People suffering from substance use disorder are now recognised as having a chronic health condition. Like many other chronic health conditions addiction has underlying social causes, identifiable and modifiable physiologic changes, and like any chronic condition, without medical and social support, is prone to relapses and treatment failures.
Stigma has blunted our compassion
The marginalization of people who use illegal drugs has blunted our compassion. Unintentionally, our policies of prohibition as the primary response to preventing or stopping illicit psychoactive experimentation, use or dependency have placed experimenters, users and addicts increasingly in harm's way.
Driven in part by overzealous promotion of prescription opioids a perfect storm has emerged. Attempts to curb inappropriate opioid prescribing and use resulted in unintended consequences. Inadequately addressed demand, driven by inadequately treated physical, psychological and emotional pain fuels the illegal market.
Convenient internet-based access, an ever growing compendium of increasingly potent (and toxic) psychoactive drugs, air-mailed in small packages rapidly around the globe, further drives this epidemic.

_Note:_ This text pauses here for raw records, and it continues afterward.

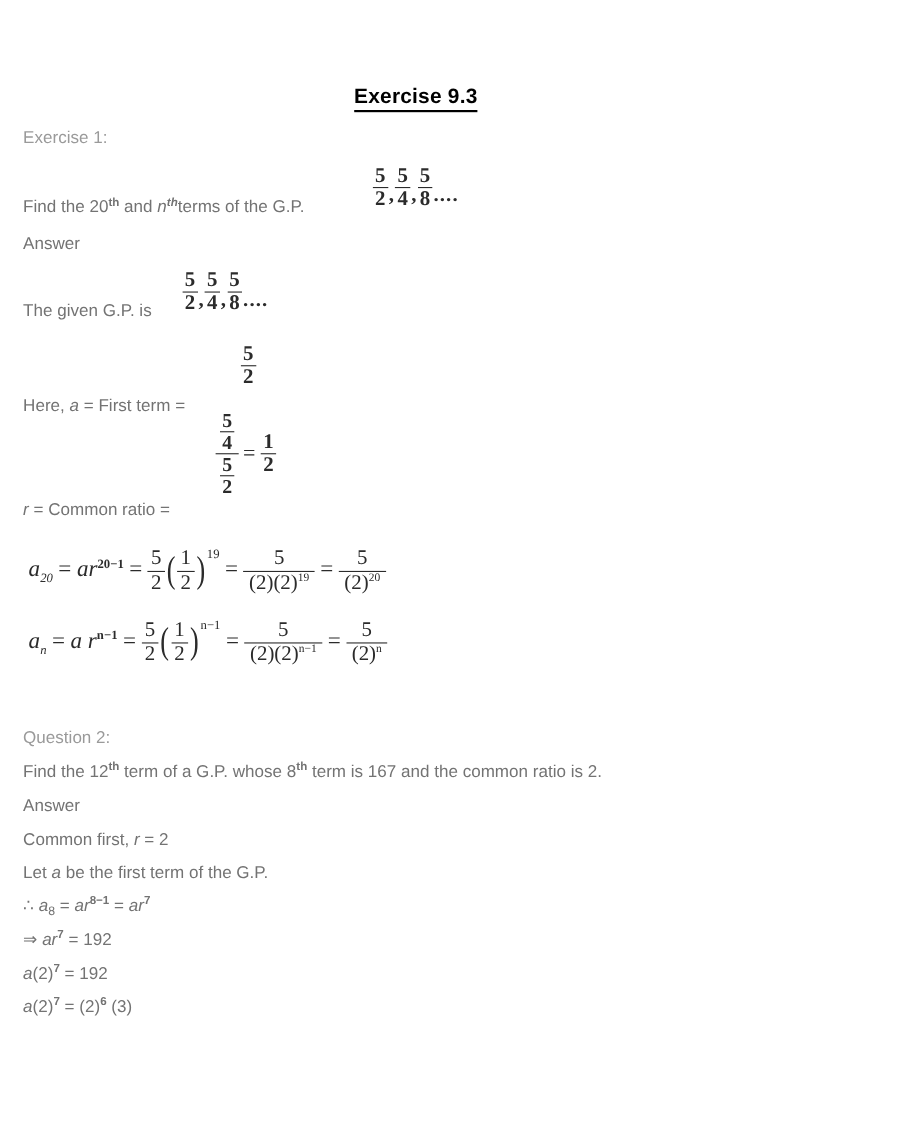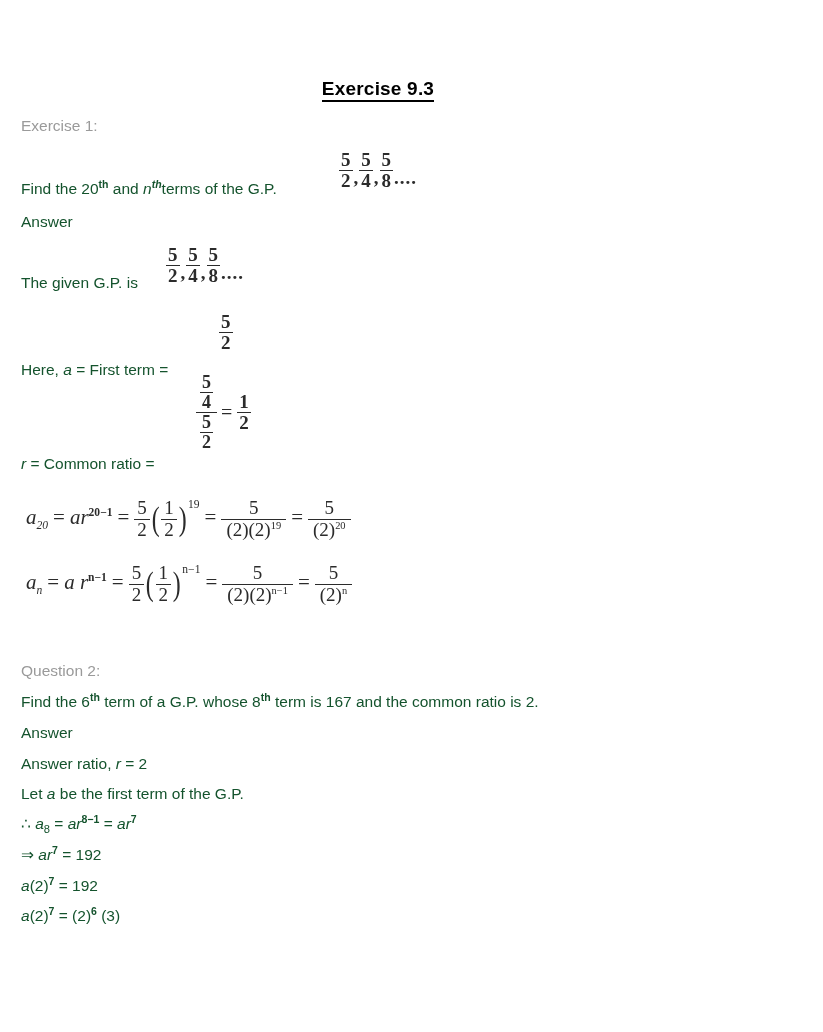"Find the 20th and nthterms" .line { color: #14532d -> #737373 }
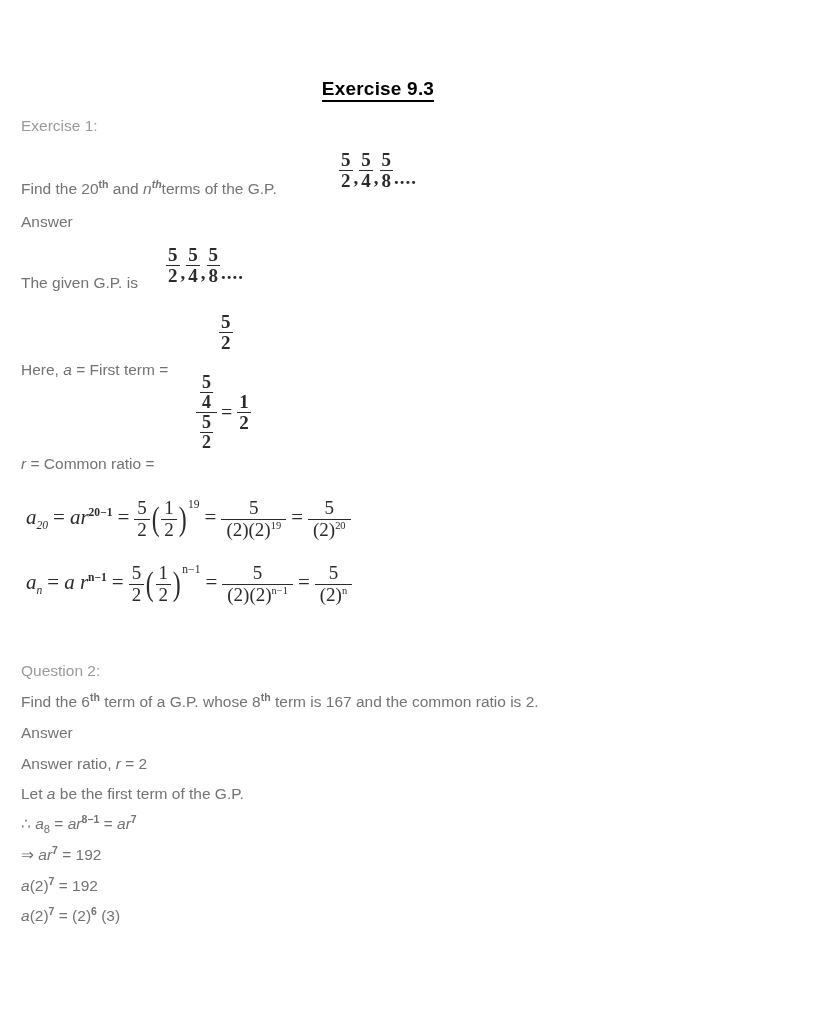"Find the 6" span { text: 6 -> 12 }
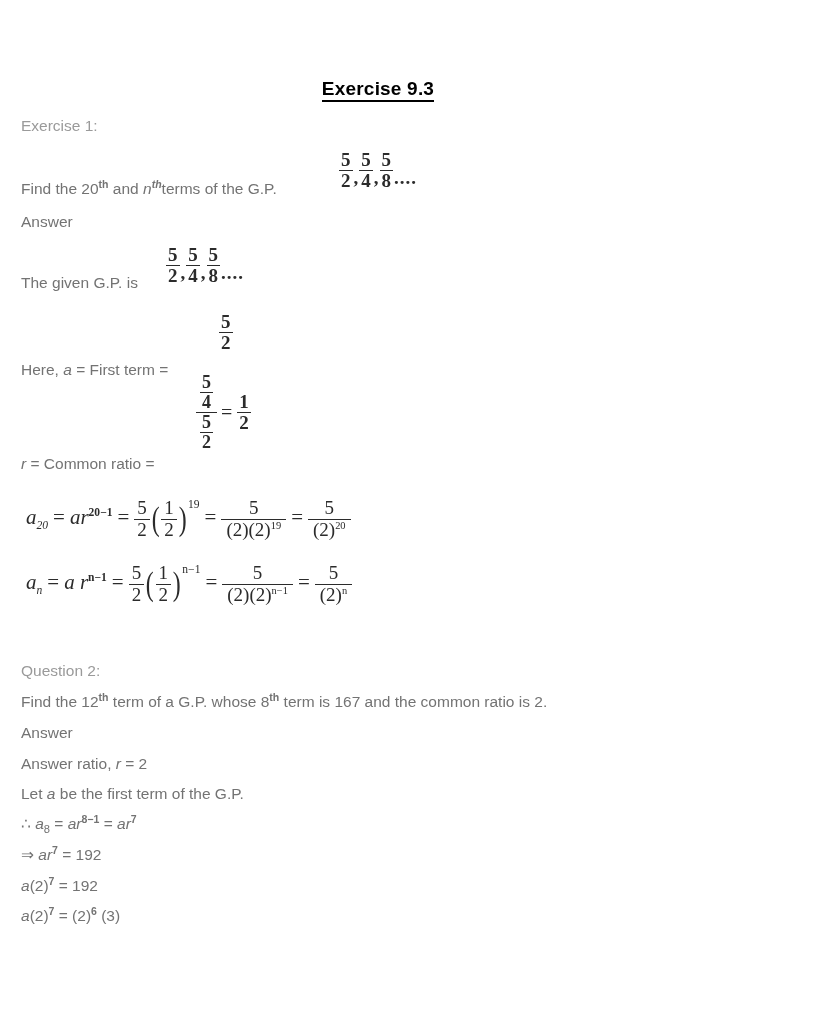"Answer ratio," span { text: Answer ratio -> Common first }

Limiting the burden of death
The response to this crisis — involving thousands of individuals, family members, emergency responders, front line health professionals, policing and elected officials has been heartening. Increased education, overdose response and reversal, opioid substitution therapy, psychosocial supports, withdrawal management and treatment beds are all appropriate and necessary, but do not fully address the underlying causes of this problem.
Consequently many of those engaged in the response believe that unless more is done, this burden of death and injury will be with us for longer than anyone would wish.
We need, therefore, to review and critically evaluate our approach to psychoactive substances and envision creating a regime in which human frailty, experimentation, drivers of demand and periodic or long term use for non-medical purposes are acknowledged and addressed through evidence informed interventions and system redesign.
This could lead us to a future in which harms to individuals, families and society are minimized, and in which assistance and care for people having problems with their use of drugs are readily available, without stigma or marginalization.
Such a dialogue may not be easy, but it is necessary and will be life-saving.
Perry Kendall is B.C.'s provincial health officer.